Walbank described Foul as “larger than life,” which was what French musician and DJ Laurent Allinger said attracted him to Foul when they first met in 1997. Allinger and his band the Little Rabbits were recording at Jim Waters’ Waterworks studio and would see Foul hanging out at 7 Black Cats, The Grill, Che’s Lounge and other downtown Tucson bars.
“Al was playing and I was immediately captivated by his attitude and the sincerity of his singing, even though I didn’t understand the words,” Allinger said in an email interview. “I don’t remember if he was in a one-man band format or with his band The Shakes. His music had a variety of influences from traditional music to punk rock with his wild way of playing. ... I immediately sensed in him an open mind and something fascinating. A unique character not trying to imitate anyone.”
Allinger and Foul became fast friends and Foul came to Allinger’s hometown of Nantes, France, a number of times over the past 20 years including in 2005 with several other Tucson bands for the “We Got Cactus Tour” that included stops in several French cities. He and Allinger also performed as a duo — Al Foul & French Tourist — with Allinger working the turntable while Foul sang.
Allinger was with Foul at his final performance last December at Che’s Lounge.
Levin said Foul was in a great deal of pain that night, “but it was important for him to do it, especially because Laurent Allinger was there and he knew it would be their last show together.”

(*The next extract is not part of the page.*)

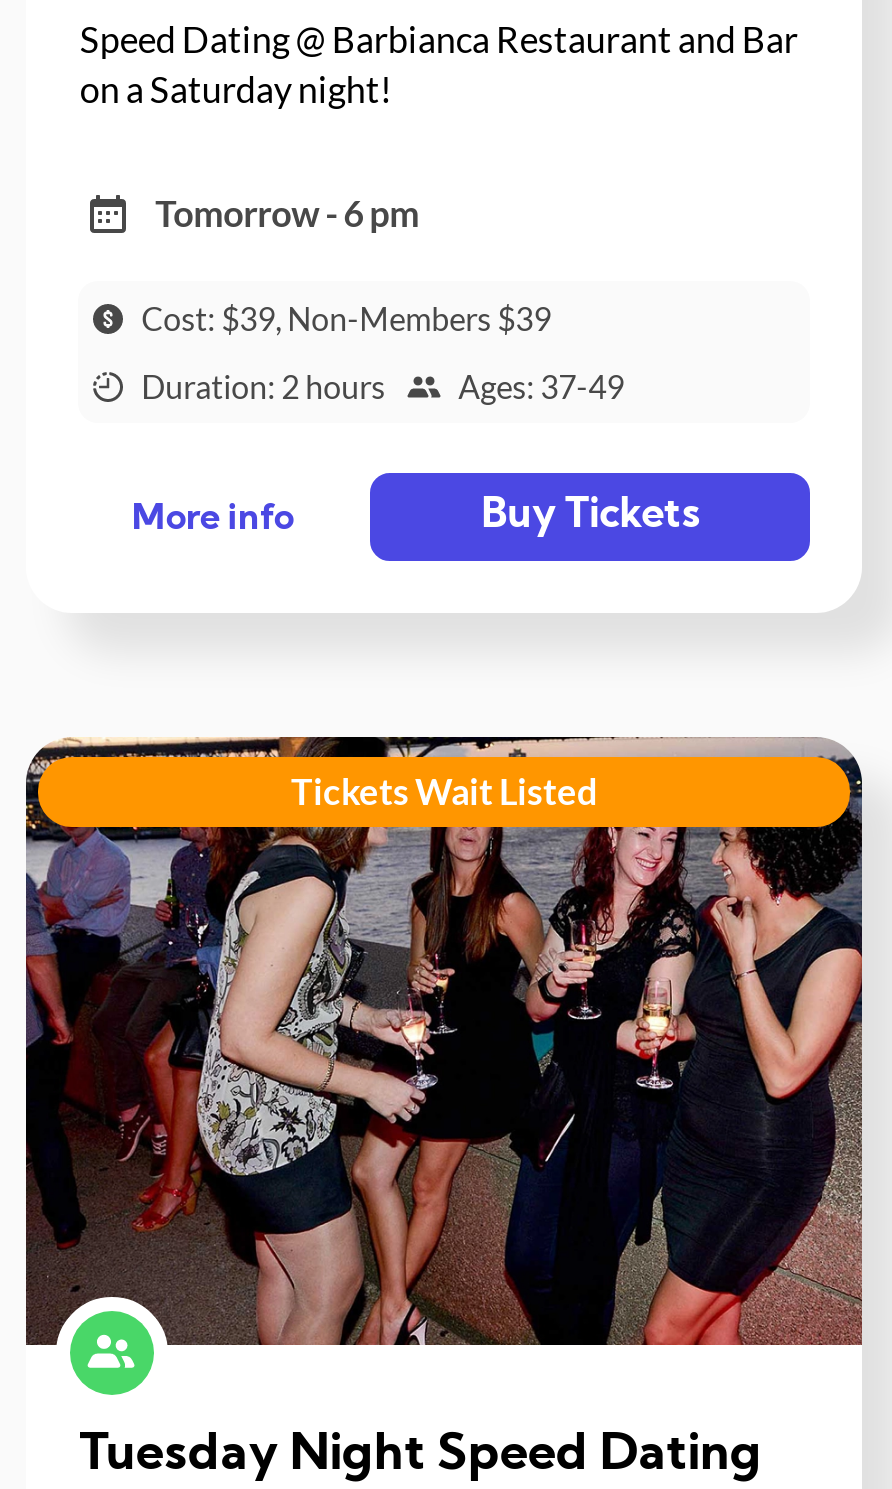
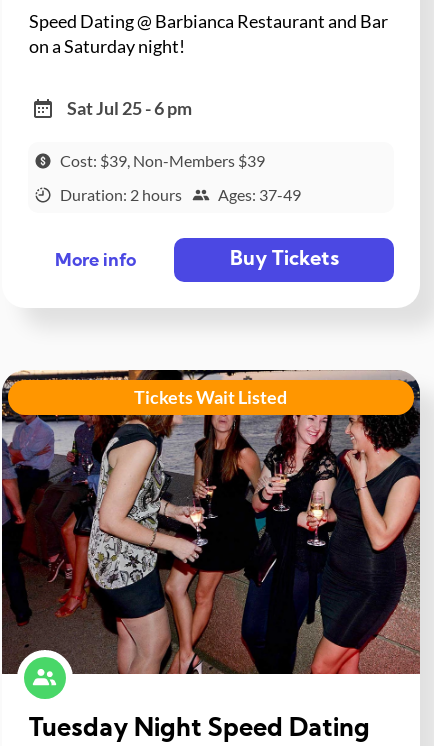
[155,192,419,236] Tomorrow - 6 pm -> [67,97,192,119] Sat Jul 25 - 6 pm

In a Facebook post on March 5, 2021 — the day that a tribute album by 28 local musicians covering Foul’s songs was released to help defray Foul’s medical bills — Foul mused about his time in Nantes and about his music and his adopted hometown of Tucson.
“I am fortunate to have had a long and complicated relationship with music. It’s who I am and all I ever wanted to be,” he wrote. “Tucson gave me the opportunity as young man to be whomever I wished to be. There was no pressure or scene pushing or pulling in any direction, just a bunch of folks doing their own thing. I was lucky to find this place.”
Amore said Foul understood Tucson from the moment he unpacked his guitar back in the 1990s.
“If you came to Tucson in the 1990s or even now, you didn’t come here for fame. You came here to live it fully instead of trying to make it big,” Amore said. “Al came here to embrace what Tucson is.”
Walbank said the loss of Foul is “immeasurable.”
“He was part of the fabric,” Walbank said. “If there’s an elaborate quilt and it’s made out of all of us, there’s a piece missing. He made his mark, though. He will never be forgotten.”